Definitely not something people should get too worked up about yet (I know, it is extremely difficult to be patient when you see the money sliding down the drain). The Florida update was exactly the same in some respects. I remember having a conversation with Googleguy about the real estate field during the Florida update. He asked me to send him some examples of SERPs that had gone wrong. The examples I had were real estate oriented (although I did not have any real estate sites of my own), and they showed the same kinds of things you are mentioning. All the relevant niche sites were wiped out by the mega blockbuster national sites. GG, after seeing the examples I sent him, admitted that the SERPs for those searches were wonky. However, not long after, the national sites disappeared again, and the niche sites reclaimed their spots. Its the nature of the Google update beast. Don't make assumptions about anything until the fat lady has sung. Things most likely WILL change drastically over the next few weeks. What you see now is not likely what you will see soon.
I just love updates. :) I have several clients in the US real estate sector...none of their rankings have moved except up. Besides the Florida update, I haven't had a bad update and even Florida wasn't that bad. Does anyone know SEO anymore? These updates seperate the mice from men, i guess.
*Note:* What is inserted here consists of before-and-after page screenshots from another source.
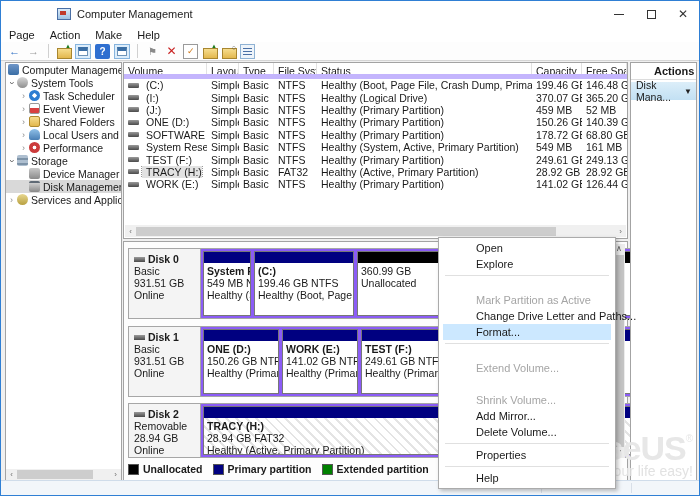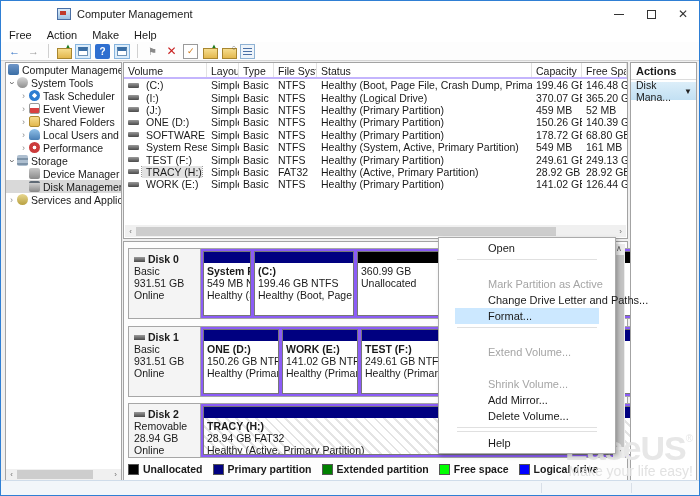--- a/index.html
+++ b/index.html
@@ -62,21 +62,21 @@
   .i-disk { background:linear-gradient(#cfcfcf,#888); border-radius:2px; border-top:2px solid #5f6a75; }
   .i-svc { background:linear-gradient(#e8d890,#b8a040); border-radius:50%; }
   .hscroll { position:absolute; bottom:0; left:0; right:0; height:11px; background:#f0f0f0; display:flex; align-items:center; }
   .hs-arrow { width:11px; text-align:center; font-size:8px; color:#707070; line-height:11px; }
   .hs-thumb { height:9px; background:#cdcdcd; }
 
   
   .main { position:absolute; left:122px; top:61px; width:505px; height:419px; }
   .volume-pane { position:absolute; left:0; top:0; width:505px; height:177px; background:#fff; border:1px solid #a3a3a3; }
   .vgrid { display:grid; grid-template-columns:83px 32px 35px 43px 215px 50px 45px; }
-  .vhead { height:16px; border-bottom:2px solid #c4b5fd; }
+  .vhead { height:16px; border-bottom:5px solid #c4b5fd; }
   .vhead span { padding:2px 0 0 4px; border-right:1px solid #e2e2e2; overflow:hidden; white-space:nowrap; }
   .vrow { height:12.4px; align-items:center; white-space:nowrap; }
   .vrow span { overflow:hidden; padding-left:4px; }
   .vname { display:flex; align-items:center; gap:3px; }
   .drive-ic { flex:0 0 11px; width:11px; height:5px; background:linear-gradient(#9a9a9a,#4a4a4a); border-radius:1px; }
   .vname.sel-cell .vtxt { background:#e2e2e2; outline:1px dotted #9a9a9a; }
   .vol-hscroll { position:absolute; left:1px; right:1px; bottom:1px; height:12px; background:#f0f0f0; display:flex; align-items:center; }
 
   .disk-pane { position:absolute; left:0; top:179px; width:505px; height:240px; background:#fdfdfd; border:1px solid #a3a3a3; }
   .disk-row { position:absolute; left:4px; width:556px; border:1px solid #a6a6a6; background:#8b5cf6; display:flex; }
@@ -91,26 +91,26 @@
   .part.hatched .part-body { background:repeating-linear-gradient(45deg,#fff 0 5px,#e4e4e4 5px 7px); flex:1; }
   .vscroll { position:absolute; right:2px; top:2px; width:12px; height:214px; background:#ececec; display:flex; flex-direction:column; align-items:center; justify-content:space-between; }
   .vs-arrow { font-size:8px; color:#555; line-height:10px; }
   .vs-thumb { width:10px; flex:1; margin:1px 0; background:#c4c4c4; }
   .legend { position:absolute; left:4px; bottom:3px; height:16px; display:flex; align-items:center; gap:10px; font-weight:bold; font-size:10.5px; }
   .leg-item { display:flex; align-items:center; gap:4px; }
   .leg-sw { width:11px; height:11px; border:1px solid #555; }
 
   
   .actions-panel { position:absolute; left:629px; top:61px; width:67px; height:419px; background:#fff; border:1px solid #a3a3a3; }
-  .actions-head { height:17px; line-height:17px; padding-left:5px; font-weight:bold; font-size:11px; border-bottom:1px solid #dcdcdc; }
+  .actions-head { height:17px; line-height:17px; padding-left:23px; font-weight:bold; font-size:11px; border-bottom:1px solid #dcdcdc; }
   .actions-btn { margin-top:2px; height:18px; display:flex; align-items:center; background:linear-gradient(#dceef9,#c2e0f3); padding:0 4px 0 5px; font-size:10.5px; }
   .actions-btn .caret { margin-left:auto; font-size:8px; color:#222; }
 
   
-  .ctx { position:absolute; left:437px; top:236px; width:178px; background:#fff; border:1px solid #ababab; box-shadow:2px 2px 4px rgba(0,0,0,.25); padding:2px 16px; z-index:20; font-size:11px; }
+  .ctx { position:absolute; left:437px; top:236px; width:178px; background:#fff; border:1px solid #ababab; box-shadow:2px 2px 4px rgba(0,0,0,.25); padding:2px 4px; z-index:20; font-size:11px; }
   .ctx-item { height:16px; line-height:16px; padding-left:33px; white-space:nowrap; }
   .ctx-item.disabled { color:#a5a5a5;margin-top:16px; }
   .ctx-item.hl { background:#cce8ff; }
   .ctx-sep { border-top:1px solid #e0e0e0; margin:3px 2px; }
 
   
   .watermark { position:absolute; right:6px; bottom:16px; text-align:right; z-index:5; pointer-events:none; }
   .wm-brand { font-size:34px; font-weight:bold; color:#e7e7e7; letter-spacing:-1px; line-height:30px; }
   .wm-reg { font-size:10px; vertical-align:top; color:#e7e7e7; }
   .wm-tag { font-size:14px; color:#e2e2e2; }
@@ -132,21 +132,21 @@
       <span class="cap-btn">
           <span class="glyph-max"></span>
         </span>
       <span class="cap-btn">
           <span class="glyph-close">✕</span>
         </span>
     </div>
   </div>
 
   <div class="menubar">
-    <span>Free</span>
+    <span>Page</span>
     <span>Action</span>
     <span>Make</span>
     <span>Help</span>
   </div>
 
   <div class="toolbar">
     <span class="tb arrow-back">←</span>
     <span class="tb arrow-fwd">→</span>
     <span class="tb-sep"></span>
     <span class="tb folder"></span>
@@ -464,30 +464,32 @@
     </div>
   </div>
 
   <div class="watermark">
     <div><span class="wm-brand">EaseUS</span><span class="wm-reg">®</span></div>
     <div class="wm-tag">Make your life easy!</div>
   </div>
 
   <div class="ctx">
     <div class="ctx-item">Open</div>
+    <div class="ctx-item">Explore</div>
     <div class="ctx-sep"></div>
     <div class="ctx-item disabled">Mark Partition as Active</div>
     <div class="ctx-item">Change Drive Letter and Paths...</div>
     <div class="ctx-item hl">Format...</div>
     <div class="ctx-sep"></div>
     <div class="ctx-item disabled">Extend Volume...</div>
     <div class="ctx-item disabled">Shrink Volume...</div>
     <div class="ctx-item">Add Mirror...</div>
     <div class="ctx-item">Delete Volume...</div>
     <div class="ctx-sep"></div>
+    <div class="ctx-item">Properties</div>
     <div class="ctx-sep"></div>
     <div class="ctx-item">Help</div>
   </div>
 
   <div class="statusbar">
     <span class="sb-sep" style="left:540px;"></span>
     <span class="sb-sep" style="left:630px;"></span>
   </div>
 
 </div>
I don't mean to boast, hardly, but i mean, c'mon, what are people doing? Vary anchor text. Authority links. Internal anchor text management. Friendly SEO internal URLs. Titles, h1, etc... All basic stuff now.
Michael,
I didn't mean to make it out to be update Jagger vs. Real Estate; I'm simply using this niche as an example. Obviously, many of our own sites and those SERPs that I monitor have been heavily affected as well.
What I did want to point out here is how the update affected the niche and what sites are currently ranking vs. those that have lost out. I think we can observe this type of phenomenon across the board - smaller, regionalized and niche-focused sites are losing out to internal pages at larger, more general-focus sites.